Лето шумно вздохнул, словно слова Кайлеи причинили ему физическую боль.

– Возможно, ты права, – согласился он тоном, ледяным, как ветер Ланкивейля. – Но какое мне до этого дело? – Лето с треском распахнул дверь спальни, и Гават, словно привидение, растаял в проходе. – Я не твоя кукла и не глупец. Я герцог.

Лето зашагал по коридору, бормоча проклятия и ругательства. За полуоткрытой дверью зарыдала Кайлея. Скоро она позовет Кьяру, и пухлая старушка успокоит женщину во время ночной беседы.

Оставаясь невидимым, Гават последовал за Лето сначала по одному коридору, потом по другому. Не постучав и не спросив разрешения, герцог открыл дверь апартаментов Джессики.

***

Сказалась тренировка, приобретенная в Школе Бене Гессерит. Джессика мгновенно проснулась и включила светильник. Вокруг нее, рассеяв тьму, образовался круг света.

Герцог Лето!

Сидя на кровати, которая когда-то принадлежала Елене Атрейдес, Джессика не сделала попытки прикрыться. На ней была надета ночная рубашка из розового шелка с низким вырезом. В воздухе плавал едва уловимый аромат лаванды, источаемый эмиттером феромонов, спрятанным под пологом кровати. Этой ночью, как и всегда, она приготовилась к встрече, надеясь, что сегодня герцог придет к ней в спальню.

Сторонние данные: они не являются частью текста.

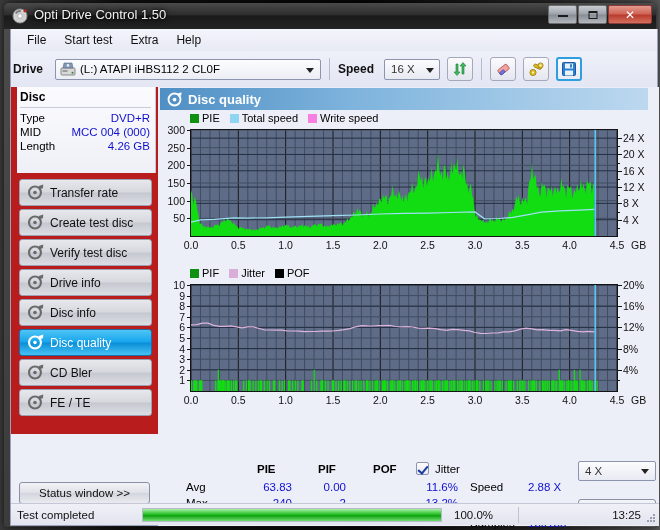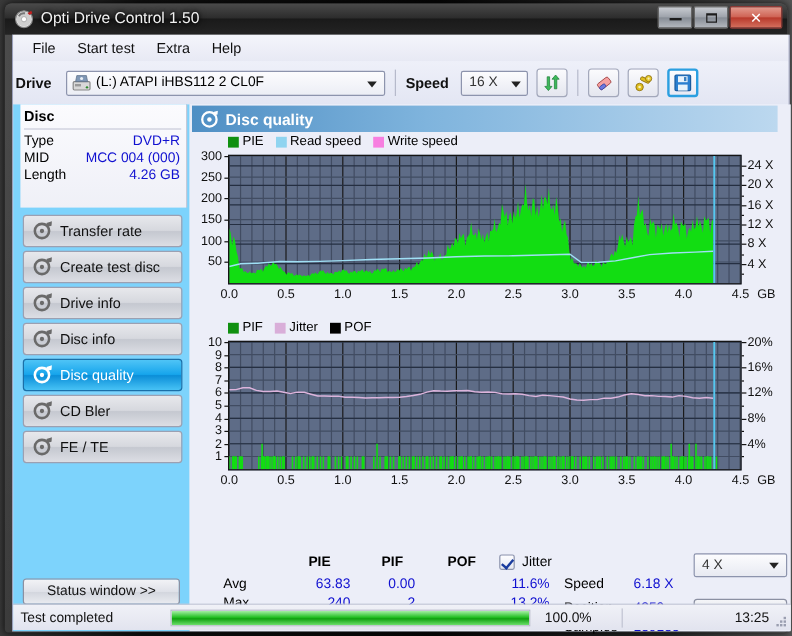--- a/index.html
+++ b/index.html
@@ -126,8 +126,8 @@
 
   
   .left {
-    position: absolute; left: 0; top: 58px; width: 147px; height: 439px;
-    background: #7dd3fc;
+    position: absolute; left: 0; top: 58px; width: 147px; height: 347px;
+    background: #b91c1c;
   }
   .disc-box {
     position: absolute; left: 6px; top: 0px; width: 139px; height: 86px;

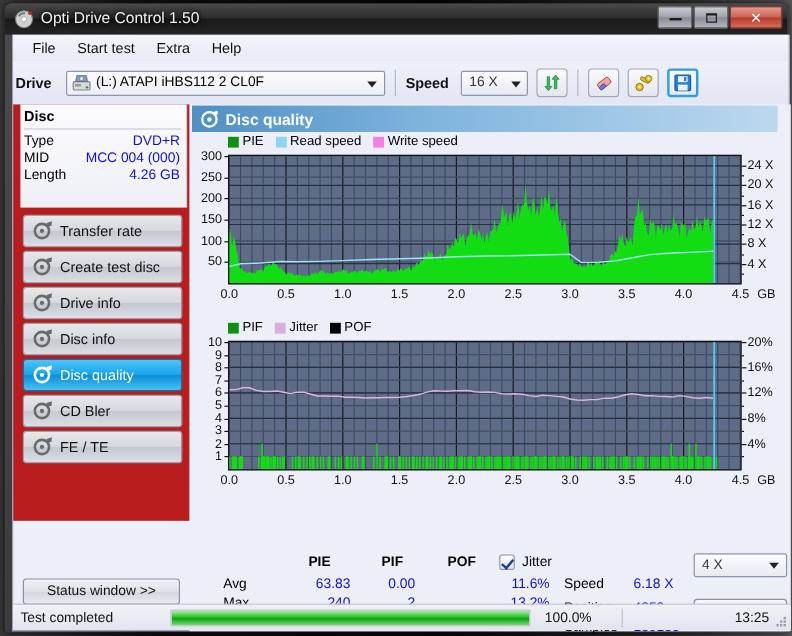--- a/index.html
+++ b/index.html
@@ -433,7 +433,7 @@
             </div>
             <div class="item">
               <span class="sw" style="background: rgb(143, 212, 240);"></span>
-              <span>Read speed</span>
+              <span>Total speed</span>
             </div>
             <div class="item">
               <span class="sw" style="background: rgb(247, 127, 224);"></span>

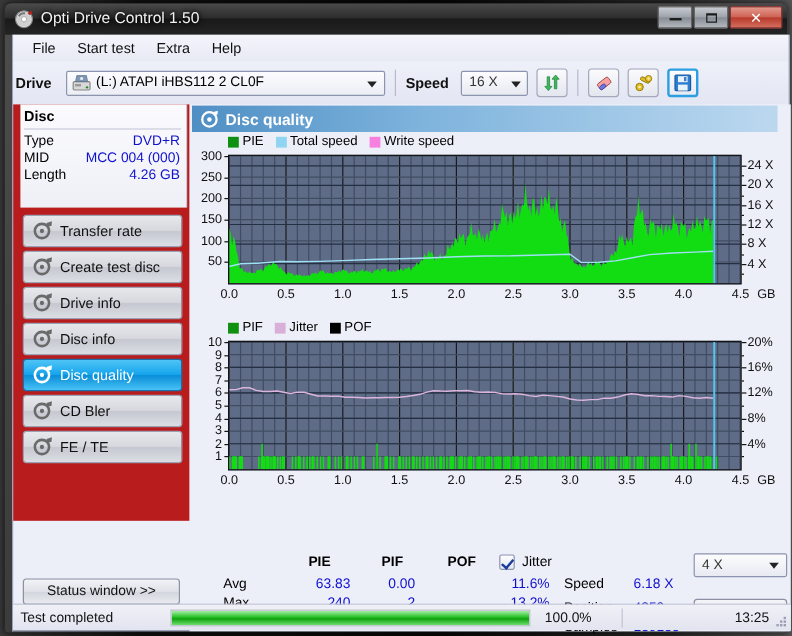--- a/index.html
+++ b/index.html
@@ -370,6 +370,14 @@
   <path d="M11 1.8 L15.3 0.4 L15 3.9 L11.5 4.9z" fill="#6a6a6a"></path>
               </svg>
               <span>Create test disc</span>
+            </div>
+            <div class="sidebtn">
+              <svg class="sico" viewBox="0 0 16 16">
+  <circle cx="7.5" cy="8" r="5.6" fill="none" stroke="#6a6a6a" stroke-width="2"></circle>
+  <circle cx="7.5" cy="8" r="1.7" fill="#6a6a6a"></circle>
+  <path d="M11 1.8 L15.3 0.4 L15 3.9 L11.5 4.9z" fill="#6a6a6a"></path>
+              </svg>
+              <span>Verify test disc</span>
             </div>
             <div class="sidebtn">
               <svg class="sico" viewBox="0 0 16 16">

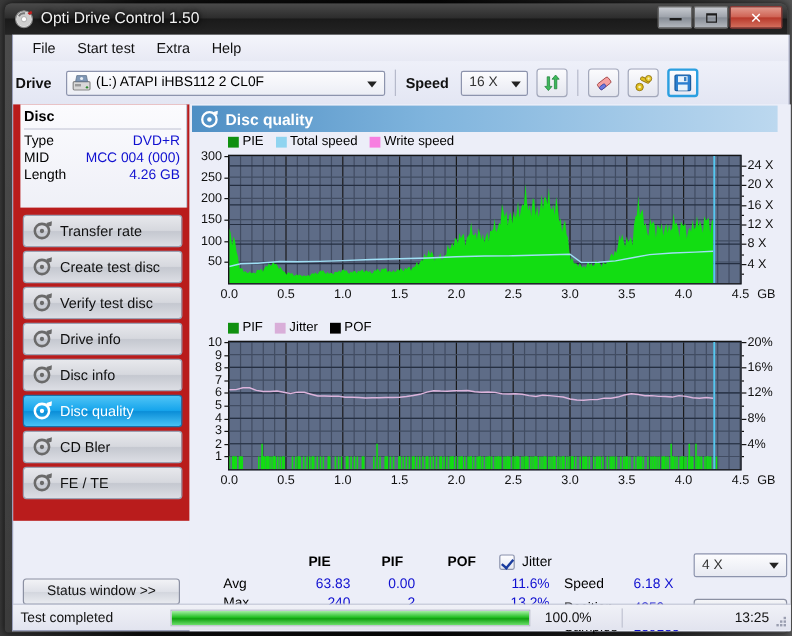--- a/index.html
+++ b/index.html
@@ -972,7 +972,7 @@
           <div class="st v" style="left:252px; top:38px; width:48px; text-align:right;">13.2%</div>
 
           <div class="st k" style="left:312px; top:22px;">Speed</div>
-          <div class="st v" style="left:370px; top:22px;">6.18 X</div>
+          <div class="st v" style="left:370px; top:22px;">2.88 X</div>
           <div class="st k" style="left:312px; top:42px;">Position</div>
           <div class="st v" style="left:370px; top:42px;">4359</div>
           <div class="st k" style="left:312px; top:58px;">Samples</div>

– Милорд? – Джессика сразу заметила его гнев и растерянность, когда он вступил в круг света. – У вас что-то случилось?

Лето лихорадочно оглянулся, словно ища своими серыми глазами какую-то одну ему ведомую вещь, потом глубоко вздохнул, стараясь унять бушующий в крови адреналин и избавиться от неуверенности, которая боролась в его душе с решимостью. Черный китель формы Атрейдесов криво болтался на его плечах, словно он надел его наспех, только вскочив с постели.